#### Exercise details
Give back the records that follow exactly, images excluded.

#### Data records
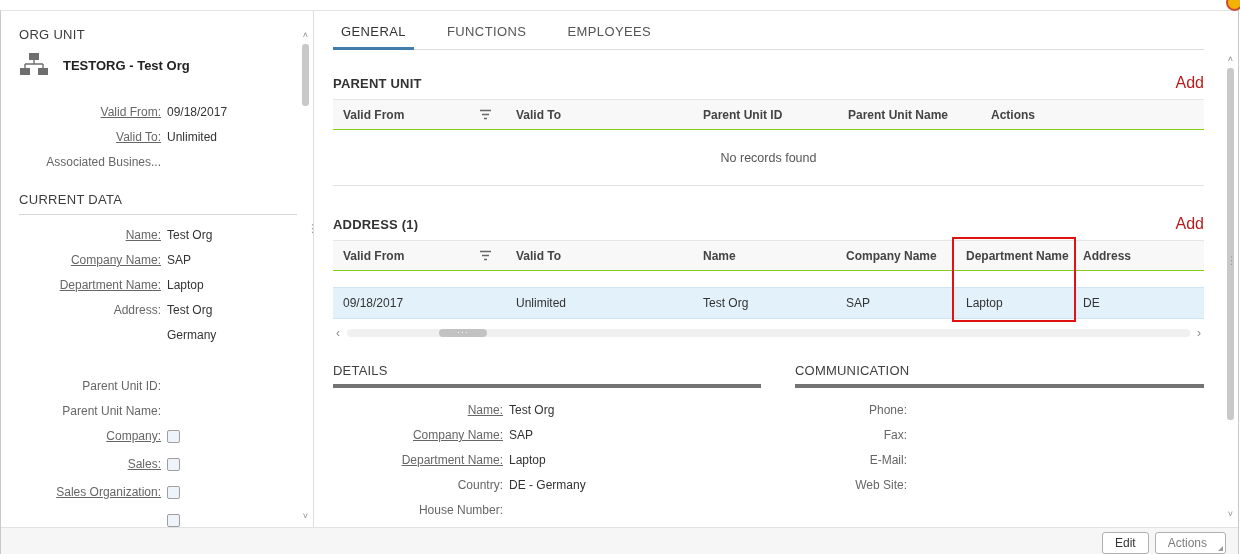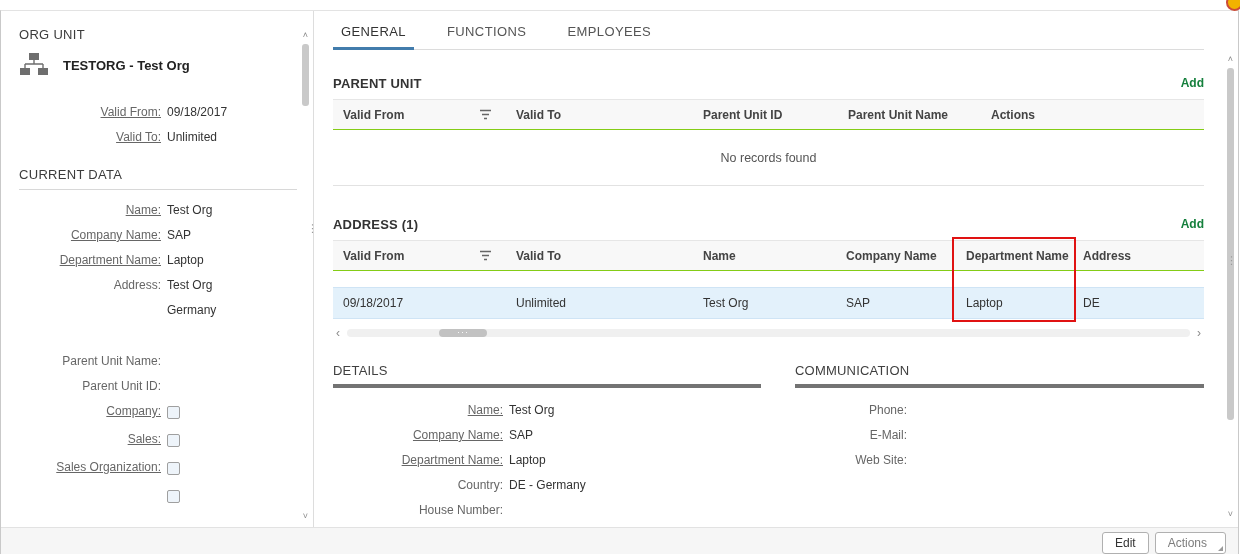"Add" .add-link { color: #15803d -> #b91c1c; font-size: 12px -> 16px; font-weight: bold -> normal }
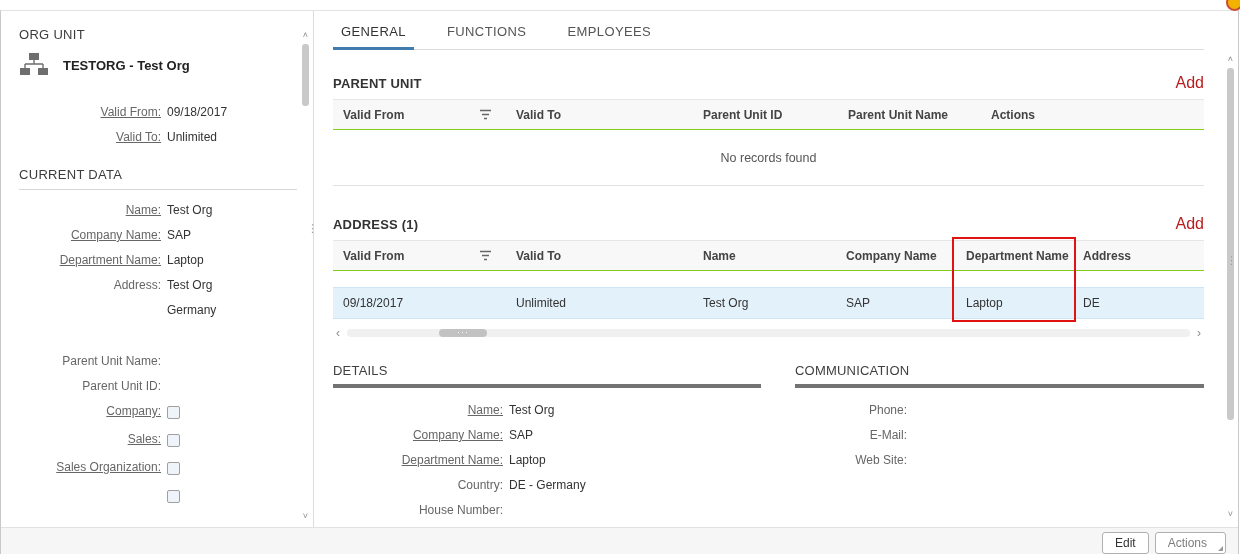"Valid From:" .frow { align-items: flex-end -> center }
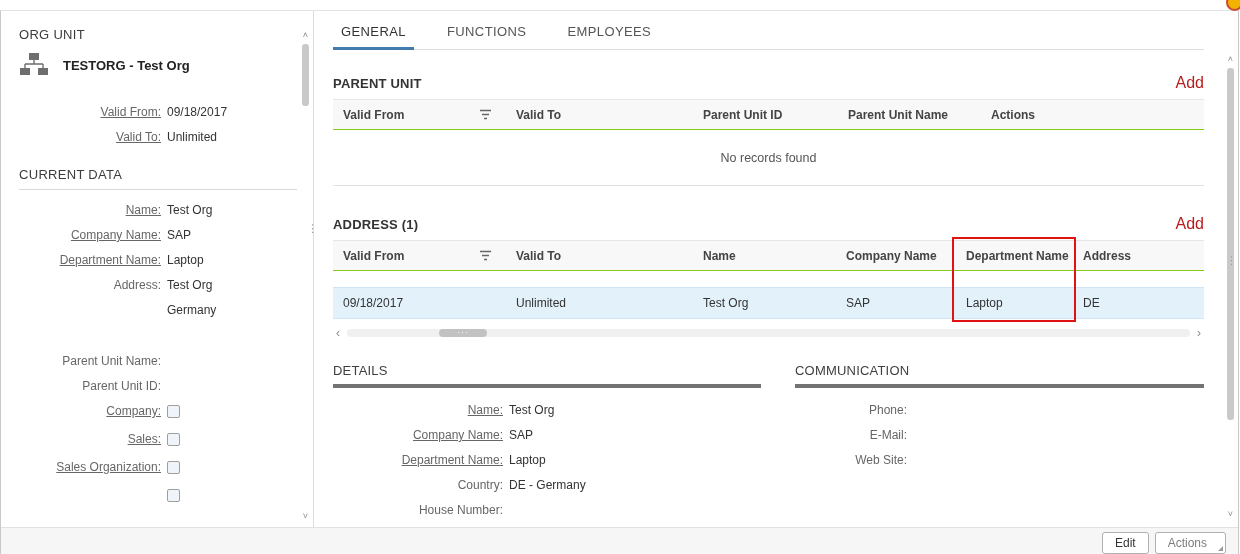"Associated Busines..." div.frow { html: none -> <div> <span>Associated Busines...</span> <span></span> </div> }
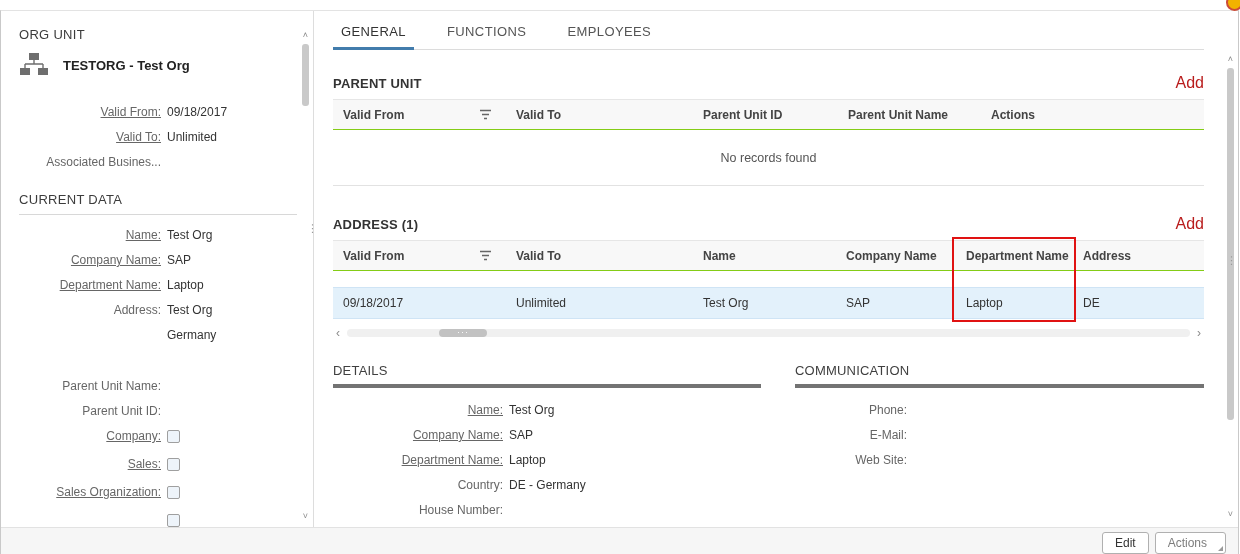"Parent Unit Name:" div.frow { order: before "Parent Unit ID:" -> after "Parent Unit ID:" }
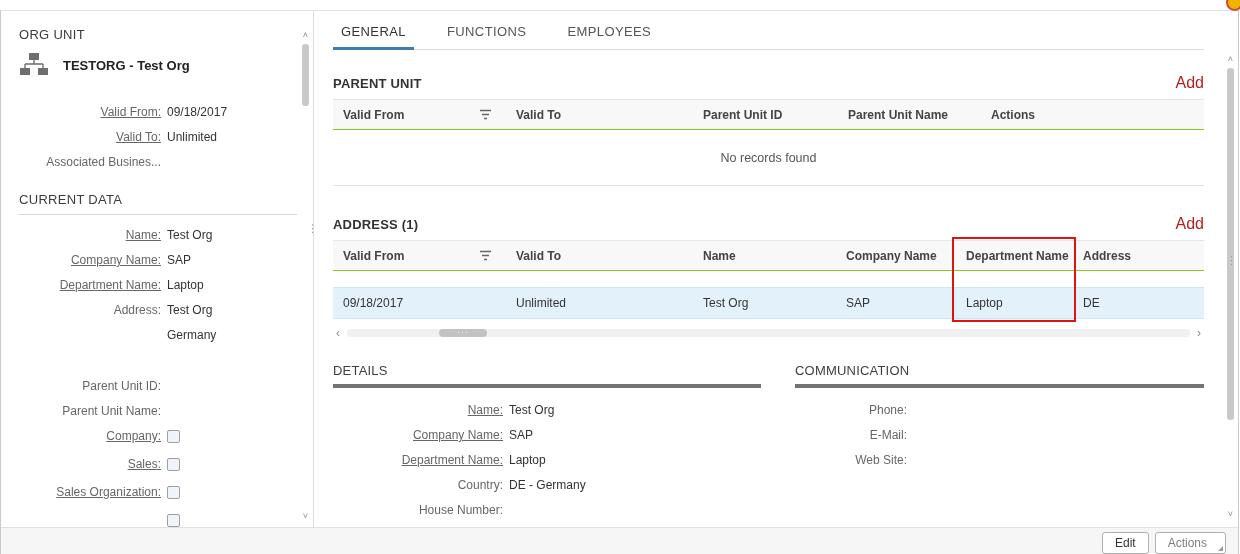"Fax:" div.frow { html: none -> <div> <span>Fax:</span> <span></span> </div> }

#### Exercise solution
"Add" .add-link { color: #15803d -> #b91c1c; font-size: 12px -> 16px; font-weight: bold -> normal }
"Valid From:" .frow { align-items: flex-end -> center }
"Associated Busines..." div.frow { html: none -> <div> <span>Associated Busines...</span> <span></span> </div> }
"Parent Unit Name:" div.frow { order: before "Parent Unit ID:" -> after "Parent Unit ID:" }
"Fax:" div.frow { html: none -> <div> <span>Fax:</span> <span></span> </div> }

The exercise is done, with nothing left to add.